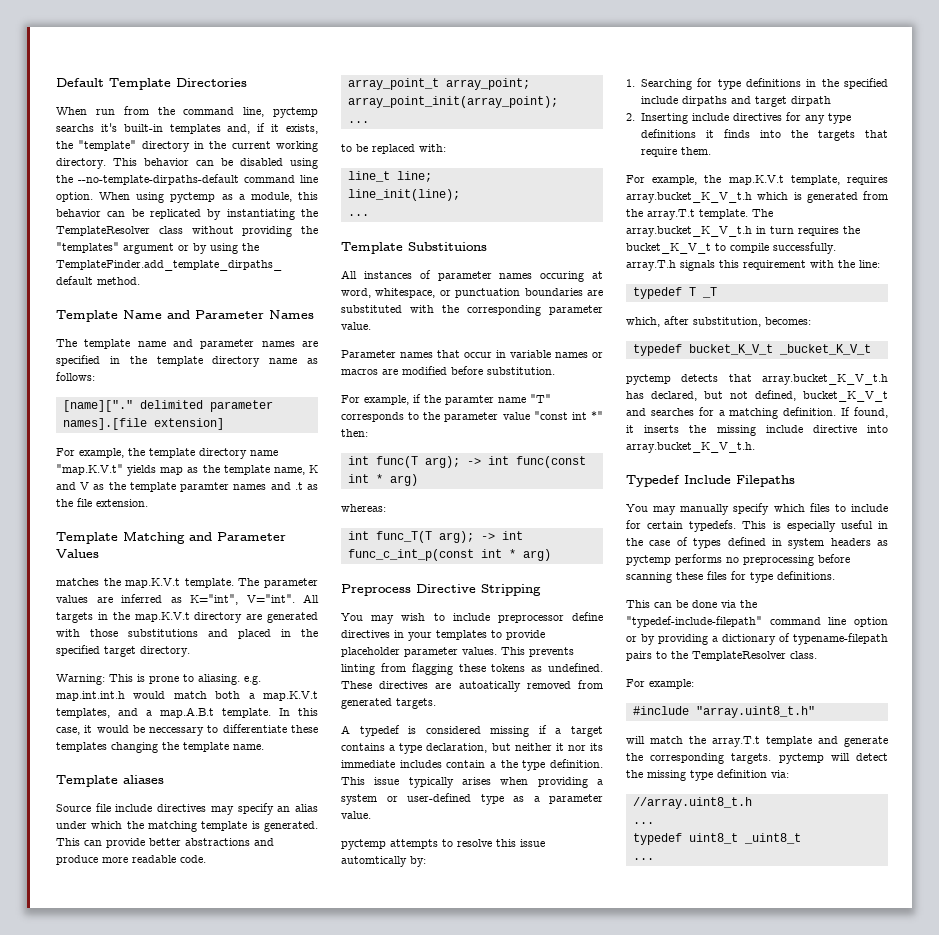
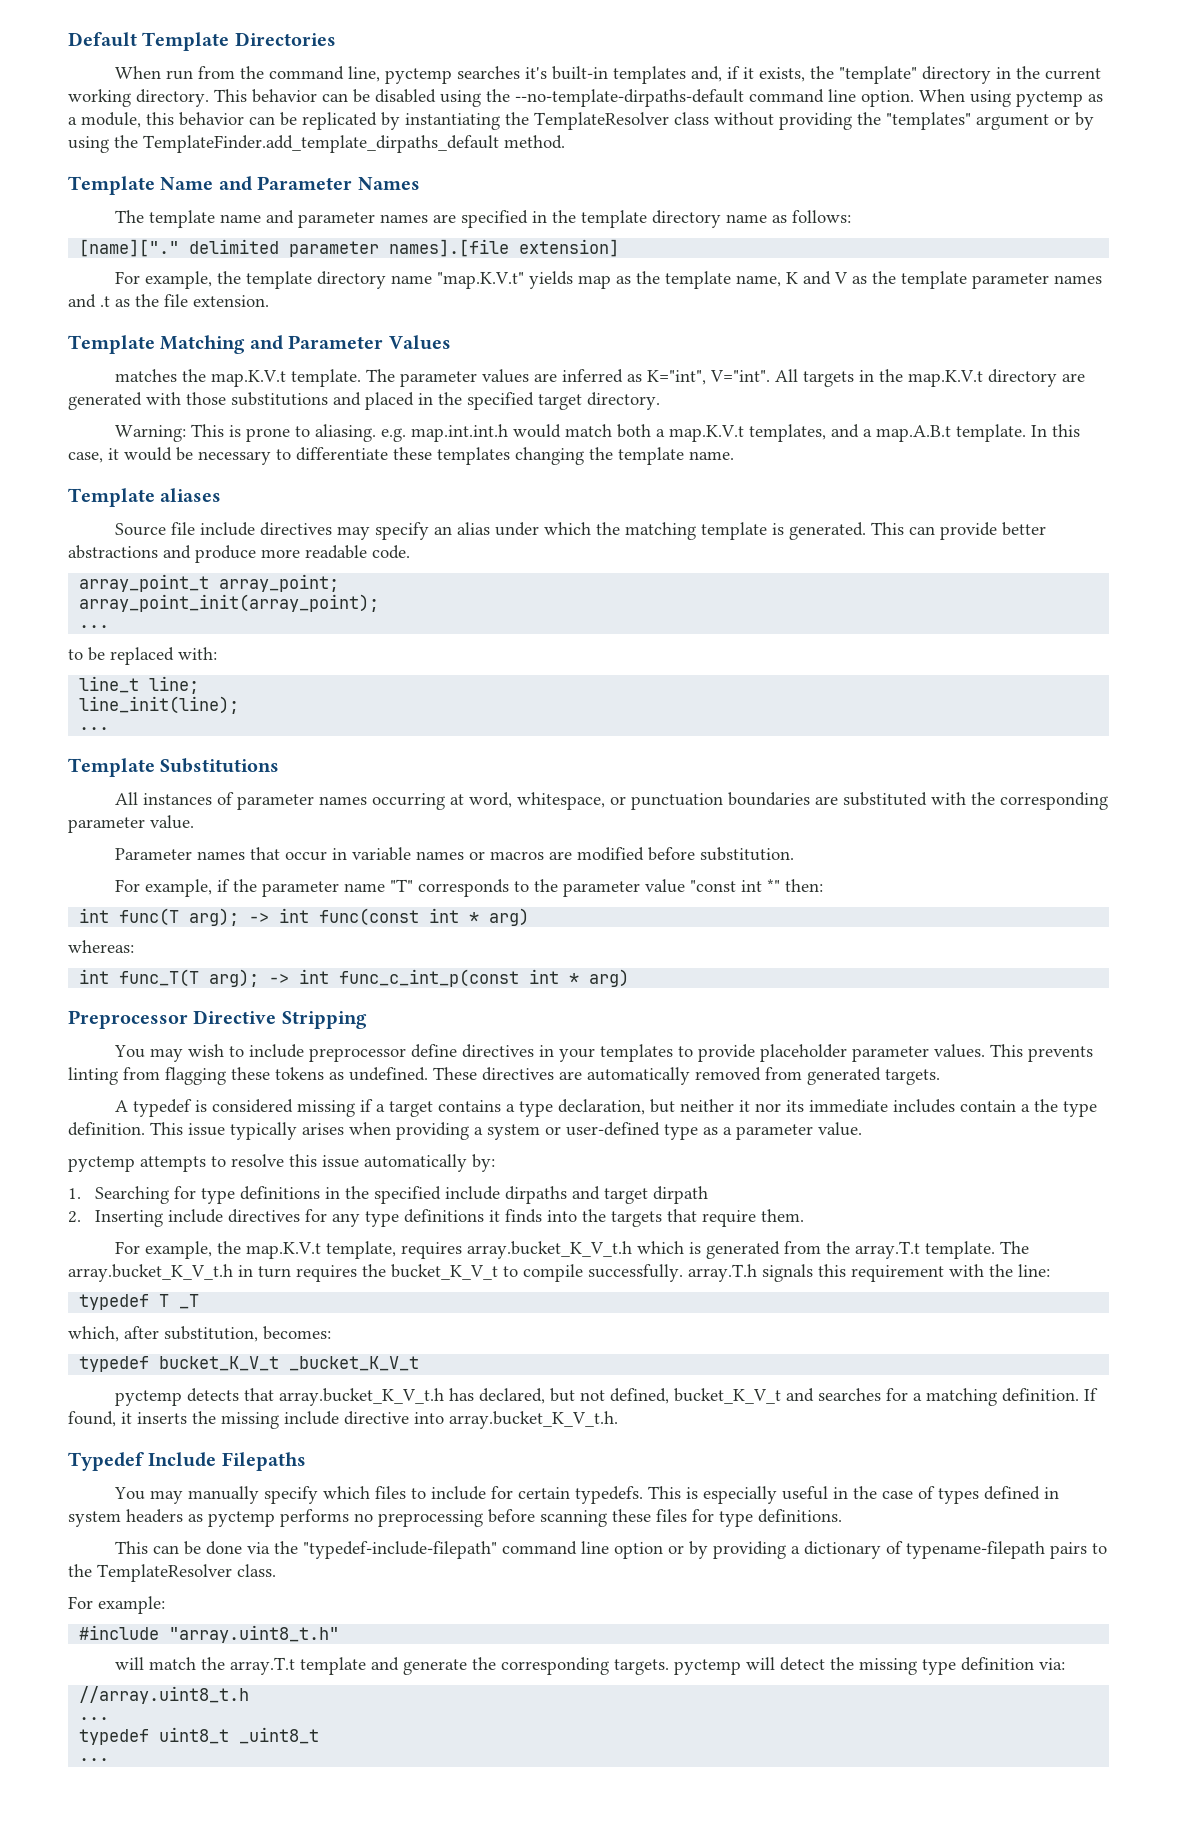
[56,124,94,132] searchs -> [457,66,521,79] searches
[180,482,230,492] paramter -> [972,273,1050,289] parameter
[149,727,205,736] neccessary -> [198,451,271,465] necessary
[408,242,487,251] Substituions -> [160,758,280,773] Substitutions
[540,271,585,282] occuring -> [372,793,446,810] occurring
[445,395,494,405] paramter -> [262,881,340,897] parameter
[341,584,411,596] Preprocess -> [68,1010,188,1029] Preprocessor
[458,681,521,692] autoatically -> [587,1067,690,1085] automatically
[341,856,407,867] automtically -> [364,1154,467,1172] automatically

→ PROBLEM DESCRIPTION
Across the records, how many lines contain "paramter"? Only the number should be given.

→ PROBLEM SOLUTION
2